Sunday, September 30, 2007

Improved intrinsics for alien accessors

Chris Double's Ogg Theora video player has served as a constant inspiration for ways to improve Factor's compiler. The key bottleneck is the YUV to RGB conversion.

In Factor 0.89, I implemented interval inference; this let the compiler convert some arithmetic operations to machine arithmetic.

In Factor 0.90, I added open-coded intrinsics for alien accessor words (words for reading/writing C values in memory); this allowed more values in the inner loop to be stored in registers, without incurring calls into the VM together with save/restore of values to the data stack.

In the last few days, I implemented some representation inference, which allows intermediate alien values to be stored as unboxed pointers. In the YUV to RGB inner loop, a pointer is read from a C struct; this pointer is then dereferenced. Prior to this, the pointer would be boxed in an alien instance when read, then unboxed when dereferenced. The compiler is now able to optimize this out.

The improvements in performance over the last year have been amazing. I don't remember how slow the Ogg player was when it was first added, but we're talking unusable slow -- something like 200 ms to convert a 480x320 frame of video from YUV to RGB on my Power Mac G5. When interval inference was added, the time went down to about 100ms per frame. Open-coded alien accessors improved this down to 30ms. And now the recent representation inference has again improved the decode time down to 15ms.

During this time the YUV to RGB conversion algorithm has not changed much; it still sits at the same level of abstraction (generic arithmetic, etc.) The compiler has done all the hard work of making it faster.

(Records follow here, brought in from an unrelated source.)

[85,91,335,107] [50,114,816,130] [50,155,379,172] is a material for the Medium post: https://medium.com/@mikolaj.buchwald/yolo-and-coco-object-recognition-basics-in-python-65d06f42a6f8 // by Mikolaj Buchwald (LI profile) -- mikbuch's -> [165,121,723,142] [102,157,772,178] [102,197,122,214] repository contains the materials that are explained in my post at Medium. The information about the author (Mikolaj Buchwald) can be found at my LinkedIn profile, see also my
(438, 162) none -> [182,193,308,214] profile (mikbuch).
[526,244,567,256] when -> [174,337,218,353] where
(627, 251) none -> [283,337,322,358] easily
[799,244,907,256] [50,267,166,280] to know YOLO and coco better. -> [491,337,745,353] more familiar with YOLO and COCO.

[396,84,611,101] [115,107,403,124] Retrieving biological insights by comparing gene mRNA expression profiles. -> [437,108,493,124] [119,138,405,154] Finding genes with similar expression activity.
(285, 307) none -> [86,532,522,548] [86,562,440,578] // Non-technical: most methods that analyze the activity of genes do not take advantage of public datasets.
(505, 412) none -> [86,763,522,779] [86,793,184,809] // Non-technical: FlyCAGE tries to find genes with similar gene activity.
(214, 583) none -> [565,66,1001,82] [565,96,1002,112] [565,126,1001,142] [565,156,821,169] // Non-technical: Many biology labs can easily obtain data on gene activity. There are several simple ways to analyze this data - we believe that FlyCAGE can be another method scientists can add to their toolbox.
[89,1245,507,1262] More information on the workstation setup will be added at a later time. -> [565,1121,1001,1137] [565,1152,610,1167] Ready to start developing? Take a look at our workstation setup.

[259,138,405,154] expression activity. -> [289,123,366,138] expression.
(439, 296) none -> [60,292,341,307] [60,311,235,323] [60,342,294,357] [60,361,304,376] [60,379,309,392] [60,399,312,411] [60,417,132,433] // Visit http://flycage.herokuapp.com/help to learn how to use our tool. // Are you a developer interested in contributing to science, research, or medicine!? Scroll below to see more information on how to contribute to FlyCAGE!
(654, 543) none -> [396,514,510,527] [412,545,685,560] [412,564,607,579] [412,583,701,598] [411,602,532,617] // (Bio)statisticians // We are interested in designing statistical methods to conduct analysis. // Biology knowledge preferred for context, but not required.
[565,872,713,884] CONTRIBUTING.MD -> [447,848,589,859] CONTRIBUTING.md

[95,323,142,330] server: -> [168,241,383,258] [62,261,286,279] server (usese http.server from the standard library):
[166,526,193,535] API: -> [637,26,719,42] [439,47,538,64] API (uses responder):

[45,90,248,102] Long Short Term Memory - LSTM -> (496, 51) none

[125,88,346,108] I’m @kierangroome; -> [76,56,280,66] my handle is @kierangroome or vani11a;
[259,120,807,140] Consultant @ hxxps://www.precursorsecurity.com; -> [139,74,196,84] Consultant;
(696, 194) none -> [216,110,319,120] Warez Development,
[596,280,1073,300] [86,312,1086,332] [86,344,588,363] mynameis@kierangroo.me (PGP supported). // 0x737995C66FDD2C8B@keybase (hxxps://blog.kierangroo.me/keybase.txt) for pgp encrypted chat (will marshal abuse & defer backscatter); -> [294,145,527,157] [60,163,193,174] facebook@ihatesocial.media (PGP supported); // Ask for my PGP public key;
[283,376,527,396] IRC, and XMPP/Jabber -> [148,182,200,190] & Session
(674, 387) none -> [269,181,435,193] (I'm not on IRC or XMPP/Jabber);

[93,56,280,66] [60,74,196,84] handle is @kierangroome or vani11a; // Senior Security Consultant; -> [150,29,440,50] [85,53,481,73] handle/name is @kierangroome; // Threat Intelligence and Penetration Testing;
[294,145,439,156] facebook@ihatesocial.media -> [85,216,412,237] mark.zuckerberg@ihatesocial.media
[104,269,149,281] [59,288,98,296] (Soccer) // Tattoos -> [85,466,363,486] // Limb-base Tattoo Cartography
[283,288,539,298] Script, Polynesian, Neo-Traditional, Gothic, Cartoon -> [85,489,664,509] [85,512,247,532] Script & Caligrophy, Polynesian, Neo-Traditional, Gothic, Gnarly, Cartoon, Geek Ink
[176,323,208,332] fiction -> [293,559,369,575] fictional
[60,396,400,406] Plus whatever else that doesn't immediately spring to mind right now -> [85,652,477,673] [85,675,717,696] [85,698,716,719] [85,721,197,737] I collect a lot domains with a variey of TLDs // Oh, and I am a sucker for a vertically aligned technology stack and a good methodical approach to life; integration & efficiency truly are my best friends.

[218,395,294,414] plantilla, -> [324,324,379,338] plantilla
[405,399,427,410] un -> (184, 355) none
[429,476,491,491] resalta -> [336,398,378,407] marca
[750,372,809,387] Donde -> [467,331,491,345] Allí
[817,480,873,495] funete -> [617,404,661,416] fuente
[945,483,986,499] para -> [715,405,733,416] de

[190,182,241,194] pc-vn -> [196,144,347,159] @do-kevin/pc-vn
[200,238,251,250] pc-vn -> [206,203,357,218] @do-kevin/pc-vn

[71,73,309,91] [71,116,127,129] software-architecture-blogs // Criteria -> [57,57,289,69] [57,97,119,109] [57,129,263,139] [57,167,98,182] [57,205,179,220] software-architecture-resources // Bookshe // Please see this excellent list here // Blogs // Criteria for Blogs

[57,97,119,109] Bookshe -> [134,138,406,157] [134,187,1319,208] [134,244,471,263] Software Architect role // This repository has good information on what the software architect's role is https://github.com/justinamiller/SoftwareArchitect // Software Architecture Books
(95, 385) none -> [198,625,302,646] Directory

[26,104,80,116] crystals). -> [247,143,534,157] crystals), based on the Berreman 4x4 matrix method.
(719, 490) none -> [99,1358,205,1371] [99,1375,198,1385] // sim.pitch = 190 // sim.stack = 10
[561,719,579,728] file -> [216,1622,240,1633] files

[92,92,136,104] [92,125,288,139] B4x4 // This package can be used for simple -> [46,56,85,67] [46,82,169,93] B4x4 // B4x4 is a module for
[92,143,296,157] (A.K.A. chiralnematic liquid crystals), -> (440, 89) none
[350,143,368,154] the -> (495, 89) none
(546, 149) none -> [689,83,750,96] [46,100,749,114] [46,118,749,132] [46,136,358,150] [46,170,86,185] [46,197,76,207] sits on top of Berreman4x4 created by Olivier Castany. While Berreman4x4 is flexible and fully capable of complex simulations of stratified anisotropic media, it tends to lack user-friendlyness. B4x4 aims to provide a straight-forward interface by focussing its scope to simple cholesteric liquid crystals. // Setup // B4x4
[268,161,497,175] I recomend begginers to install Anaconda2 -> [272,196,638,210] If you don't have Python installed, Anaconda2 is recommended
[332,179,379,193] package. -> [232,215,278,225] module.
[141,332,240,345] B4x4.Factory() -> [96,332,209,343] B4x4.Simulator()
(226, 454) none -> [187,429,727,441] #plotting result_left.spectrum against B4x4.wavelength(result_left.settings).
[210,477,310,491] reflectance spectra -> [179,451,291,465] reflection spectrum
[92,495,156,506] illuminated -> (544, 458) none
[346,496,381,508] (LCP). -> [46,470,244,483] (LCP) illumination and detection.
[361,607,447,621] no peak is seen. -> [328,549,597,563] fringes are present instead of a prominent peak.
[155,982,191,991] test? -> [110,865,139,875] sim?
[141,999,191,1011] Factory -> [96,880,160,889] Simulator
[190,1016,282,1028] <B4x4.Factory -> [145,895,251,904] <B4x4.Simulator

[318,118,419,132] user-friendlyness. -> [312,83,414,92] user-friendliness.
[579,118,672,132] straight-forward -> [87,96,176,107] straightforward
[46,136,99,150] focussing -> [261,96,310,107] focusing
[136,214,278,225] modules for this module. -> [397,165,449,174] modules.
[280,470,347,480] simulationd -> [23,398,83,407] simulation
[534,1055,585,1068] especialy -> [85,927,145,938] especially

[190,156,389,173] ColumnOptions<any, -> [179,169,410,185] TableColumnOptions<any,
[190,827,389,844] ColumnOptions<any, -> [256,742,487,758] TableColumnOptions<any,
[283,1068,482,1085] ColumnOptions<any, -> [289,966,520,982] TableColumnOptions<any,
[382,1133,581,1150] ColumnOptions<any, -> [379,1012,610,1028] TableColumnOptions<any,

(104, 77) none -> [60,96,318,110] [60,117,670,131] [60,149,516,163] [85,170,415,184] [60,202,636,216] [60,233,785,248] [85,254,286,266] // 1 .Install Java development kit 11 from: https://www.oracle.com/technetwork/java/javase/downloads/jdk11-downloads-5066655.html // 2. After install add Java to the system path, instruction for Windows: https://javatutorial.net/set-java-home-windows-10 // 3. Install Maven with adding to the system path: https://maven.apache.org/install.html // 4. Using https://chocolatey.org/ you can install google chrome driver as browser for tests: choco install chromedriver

I still plan on working on the compiler in the future with the goal of making YUV to RGB faster. Now that the low-hanging fruit have been picked, and the YUV to RGB inner loop no longer calls into the VM or allocates memory, further improvements will come from better register allocation and instruction selection.

Friday, September 28, 2007

First impressions of git

So far, I like git a lot. My favorite feature is branches, and the goodies that come with that, such as git fetch, which pulls patches from a remote repository into a branch. I like using git add to flag files to commit more than the darcs "cherry picking", which is tedious and error-prone. I also like it how git status shows me any files which have not been added yet.

The gitk GUI, while not great, is a nice way to get an overview of what's going on with the repository.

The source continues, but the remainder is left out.